The man listening to music then turned around. “Look out, that guy is right behind you. If you don't find your ticket, they're going to throw you off the train.” He tried to maintain a convincing, serious expression, but started to chuckle anyway.
Newman looked back again, and could see the ticket-checker getting closer. His eyes widened. He started breathing quickly. Then he quickly stood up, and walked briskly away from the ticket-checker toward the front of the train.
“Hey there, cutie.” said a smiling woman in an employee uniform, with “Nancy” on her name tag. Her smile turned into a pout as she watched him squeeze past her, avoiding eye contact.
Newman quickened his pace. He didn't stop until he got to a door. He opened it, and rushed into the small room on the other side. He closed the door behind him. At the front of the room, through some large windows, he could see the train tracks rushing toward him in front of the train, and trees rushing past on both sides. There were more buttons and levers than he was comfortable seeing, but also a small counter, with a tea kettle, a tea cup, and cream and sugar. “Nice.” said Newman, looking at the tea. “I wish I had some tea right about now.”

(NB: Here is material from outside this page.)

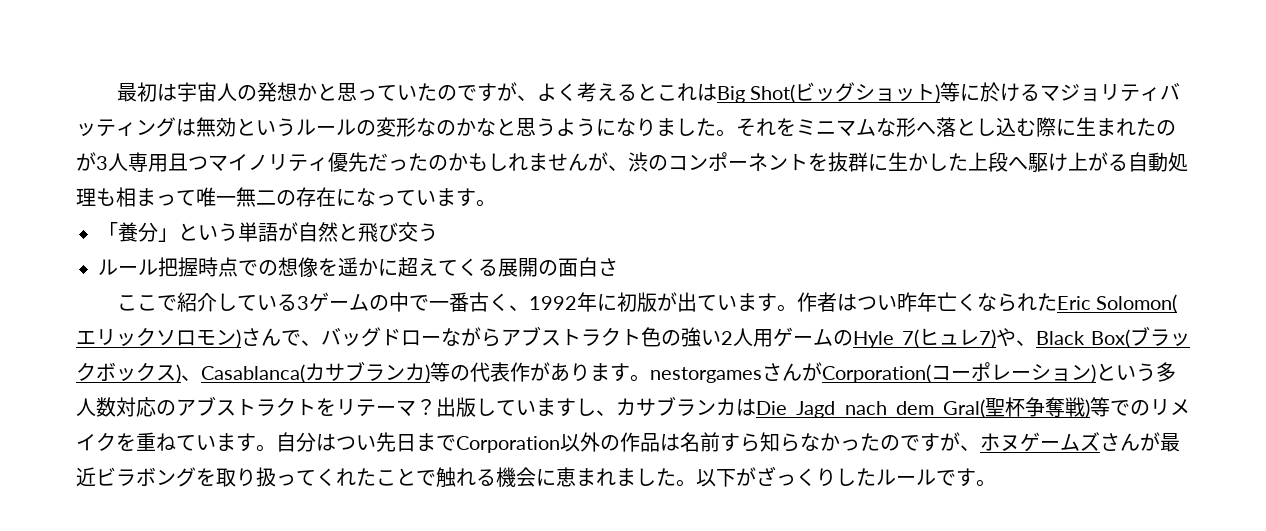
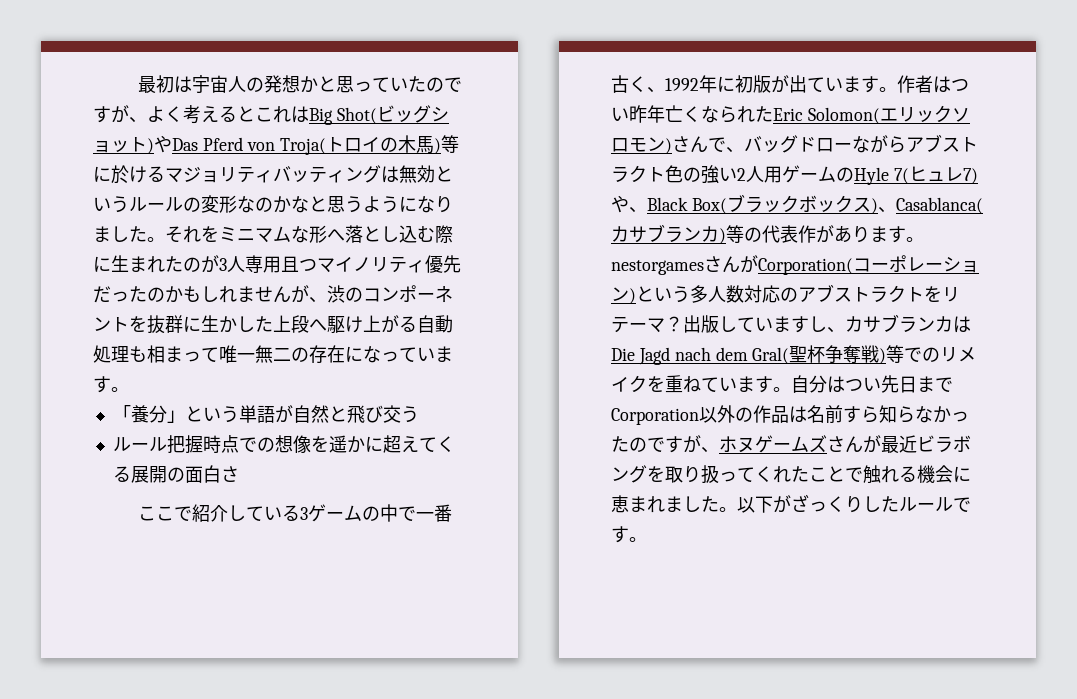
(940, 93) none -> [154,135,441,155] やDas Pferd von Troja(トロイの木馬)

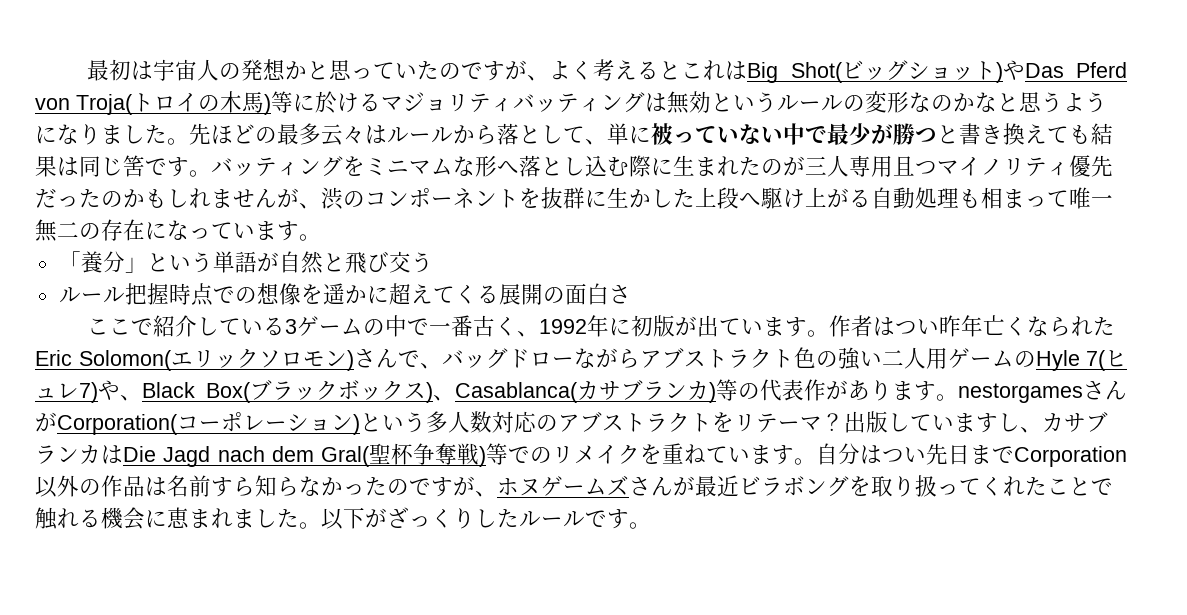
[165,226,201,243] それ -> [189,123,1113,146] [35,155,343,177] 先ほどの最多云々はルールから落として、単に被っていない中で最少が勝つと書き換えても結果は同じ筈です。バッティング
[219,258,227,271] 3 -> [805,156,827,175] 三
[737,168,746,181] 2 -> [881,350,904,366] 二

He looked back at the door. “Or maybe...” he said to himself, opening the door slightly to see if there was anyone outside. He closed it again quickly. “Well, I'm sure whoever owns this won't mind me having some. They won't miss one cup.” He poured one serving into the cup, then added some cream and sugar. He didn't see a spoon, so he stirred the tea with his fingers. He was about to take a sip, but the cup started to slip from his wet hand. He caught the cup before he dropped it, but not before some tea spilled on the controls.
The control panel popped loudly, and sizzled. A little smoke started rising from the controls. Then the lights on the control panel turned off.
“Well, that's not good.” said Newman, taking a sip from what was left of his tea. “I feel sorry for whoever's running this train.”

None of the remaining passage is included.